The dollar is still a primary currency for spending, liquidity and foreign exchange. But it’s no longer the top savings asset. Gold (now a Tier-1 asset…) will continue to be a high-value reserve (ie, it holds its wealth) better than any amount of money.
In any case, the dollar and US Treasuries are now quantitatively less dear, less reliable, less strong and well much less than they were at Bretton Woods circa 1944.
In 2022
When policymakers weaponized what should have been a neutral global reserve currency against a major nuclear power (by stealing $400 billion worth of Russian assets) the BRICS coalition was already in the making. In short, many nations of the world, including the oil nations, have realized that they need a reserve asset that cannot be frozen/stolen at will and that at the same time retains (rather than loses) its value.
But instead of ending the dollar as the world’s reserve currency, most of that world is just spinning (around or out of it).
The Hard data
Hard data is available:
- dozens of BRICS+ countries trade off the dollar,
- trade in local currencies for local goods and then offset surpluses with physical gold;
- gold price is much better/fairer in price in Shanghai than in London or New York.
This means that decades of rigging the pricing of precious metals on legalized fraud platforms like COMEX are coming to an end post-Basel III and post-sanctions.
This matters because, like it or not, the rising power of the BRICS+, tired of being wagged by the tail of an ever-inflation-extracting dollar, is growing in economic power – away from a debt-driven West.
If the world is moving into a commodity supercycle where real assets begin to show a slow rise against falling stock markets and an increasingly undervalued dollar. This should do the discerning investors.
The change with the petrodollar
When it comes to commodities, currencies and therefore gold, everything is changing around us – at least for those with eyes to see and ears to hear. To this end, we cannot ignore what is happening in global energy markets:
Oil, like any other item of international supply and demand (i.e. trade), can be settled equally in gold and not in petrodollars pegged to the dollar. In 2023, by the way, 20% of global oil sales were made outside the dollar, a fact otherwise unthinkable until the White House imposed sanctions on Russia.
The implications of this simple observation (as well as its impact on) the dollar, commodity pricing and gold are extraordinary.
If the world is moving into a commodity supercycle where real assets begin to show a slow rise against falling stock markets and an increasingly undervalued dollar. This should do the discerning investors.
The change with the petrodollar
When it comes to commodities, currencies and therefore gold, everything is changing around us – at least for those with eyes to see and ears to hear. To this end, we cannot ignore what is happening in global energy markets:
Oil, like any other item of international supply and demand (i.e. trade), can be settled equally in gold and not in petrodollars pegged to the dollar. In 2023, by the way, 20% of global oil sales were made outside the dollar, a fact otherwise unthinkable until the White House imposed sanctions on Russia.
The implications of this simple observation (as well as its impact on) the dollar, commodity pricing and gold are extraordinary.
The recent past
Before the US weaponized the dollar against Russia, the world “towed” the line on both the dollar and trading oil in dollars, which was very, very, very convenient for the US and its Modus Operandi of exporting US inflation to all the others. For example, in the past when commodity prices were very high, nations like Saudi Arabia would gobble up US Treasuries and essentially push the dollar up a lot.

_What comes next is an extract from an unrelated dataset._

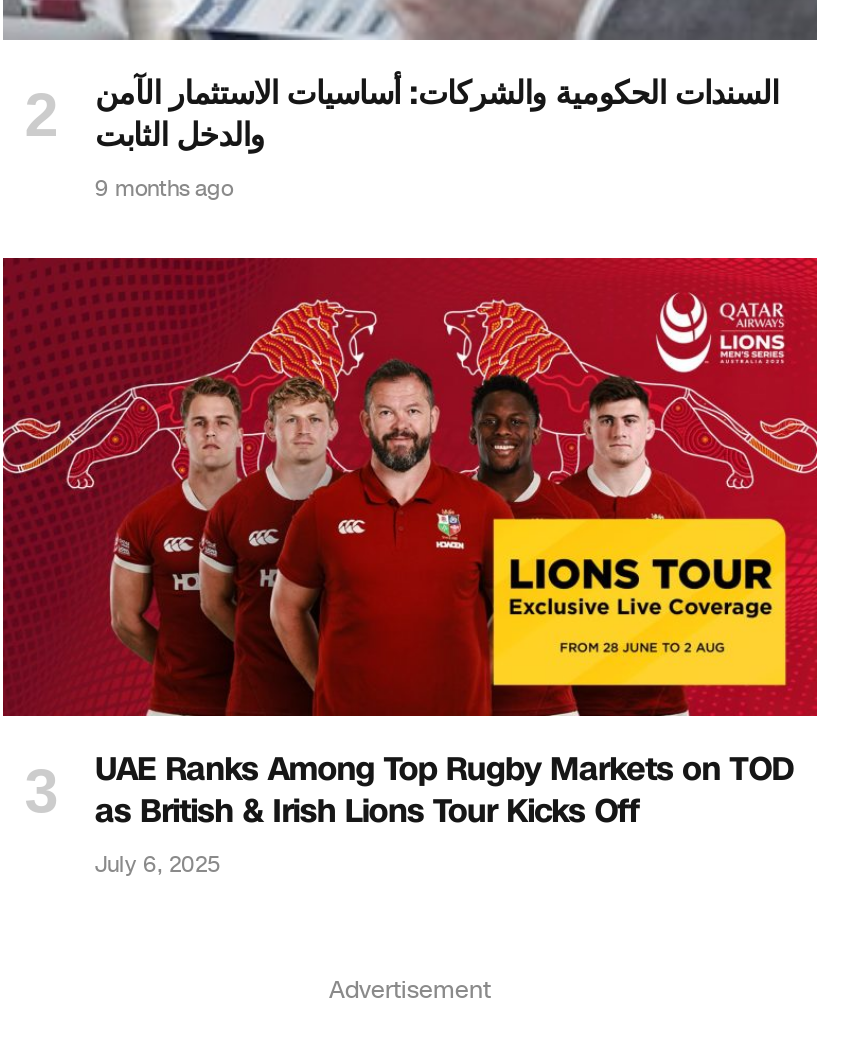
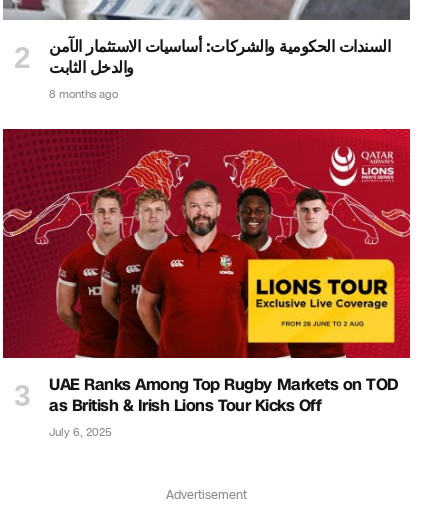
- 9 months ago
+ 8 months ago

This, of course, was good for stabilizing and absorbing an otherwise overproduced and vulnerable dollar. At the same time it helped US Treasuries remain dear and thereby compress yields.
In some ways, this was even good for global growth, as the dollar was kept stable and low enough to grow countries like China and other emerging markets. These other nations, in turn, continued to buy the “risk-free” dollars and thus helped to reverse (“rehabilitate”) the US debt-based growth narrative.

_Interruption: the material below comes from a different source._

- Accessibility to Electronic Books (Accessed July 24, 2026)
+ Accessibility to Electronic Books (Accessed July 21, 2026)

After all, if everyone else is buying US bonds, Uncle Sam will be able to finance the American dream with debt all the time, right?
This situation is ending, with Saudi Arabia moving ever closer to the BRICS, which are looking for a way to bypass the dollar and US bonds in their trade – including oil.

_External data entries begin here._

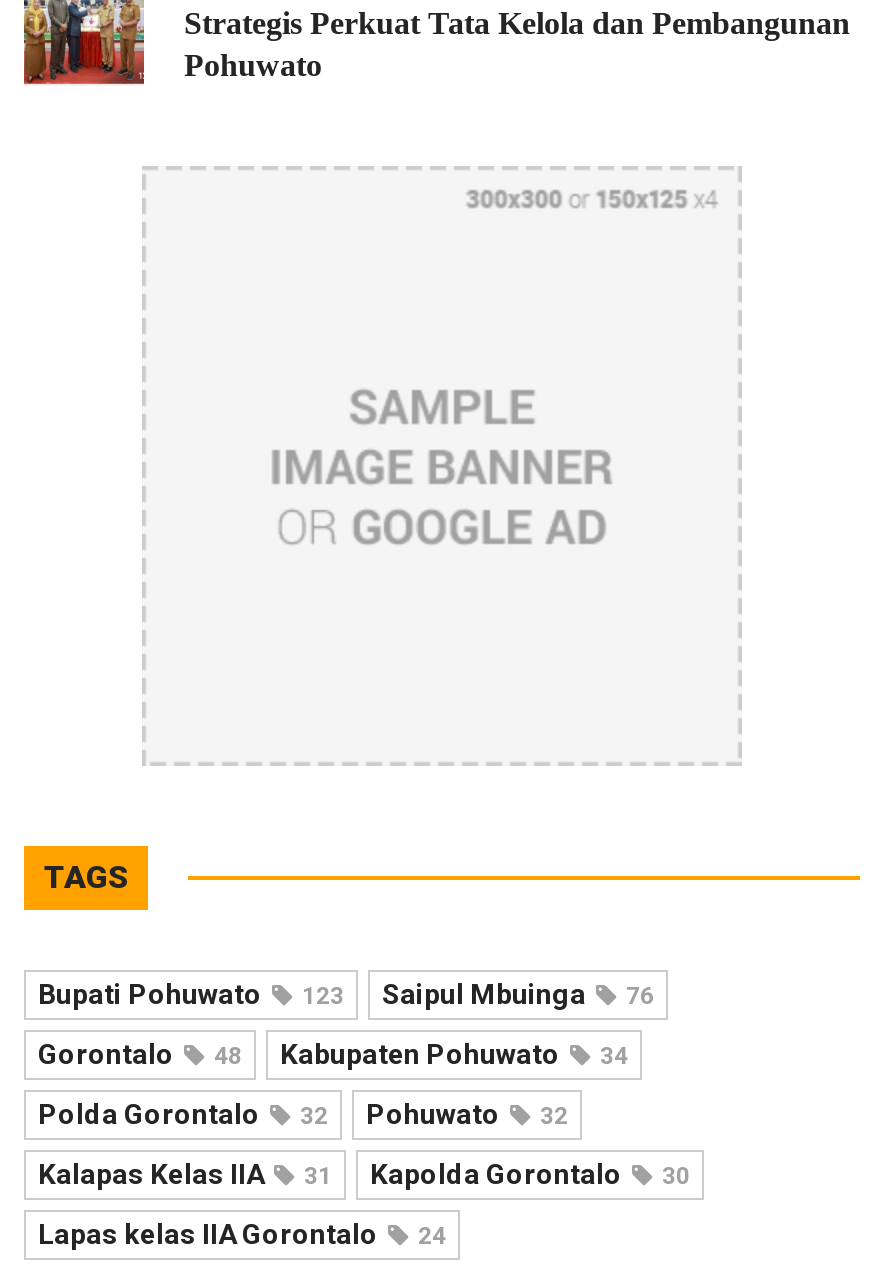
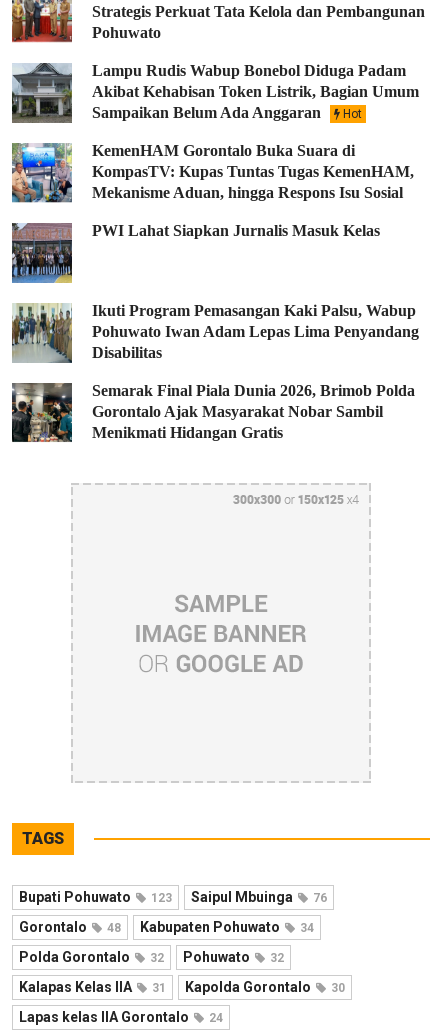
+ [image]
+ Ikuti Program Pemasangan Kaki Palsu, Wabup
+ Pohuwato Iwan Adam Lepas Lima Penyandang
+ Disabilitas
+ Semarak Final Piala Dunia 2026, Brimob Polda
+ Gorontalo Ajak Masyarakat Nobar Sambil
+ Menikmati Hidangan Gratis

+ [image]

+ [image]

+ [image]

+ [image]
+ Lampu Rudis Wabup Bonebol Diduga Padam
+ Akibat Kehabisan Token Listrik, Bagian Umum
+ Sampaikan Belum Ada Anggaran
+ Hot
+ KemenHAM Gorontalo Buka Suara di
+ KompasTV: Kupas Tuntas Tugas KemenHAM,
+ Mekanisme Aduan, hingga Respons Isu Sosial
+ PWI Lahat Siapkan Jurnalis Masuk Kelas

This means that the regime that has worked in favor of the dollar and the government bond market since the early 70s (ie global demand for the USD through oil) is slowly (but surely) steadily ending before Biden’s barely open eyes.
Somehow all commodities from copper to yes even oil will be bought outside of the dollar and settled in gold, which probably explains why central banks are hoarding pure gold (top line) and pure dumping in dollar since 2014.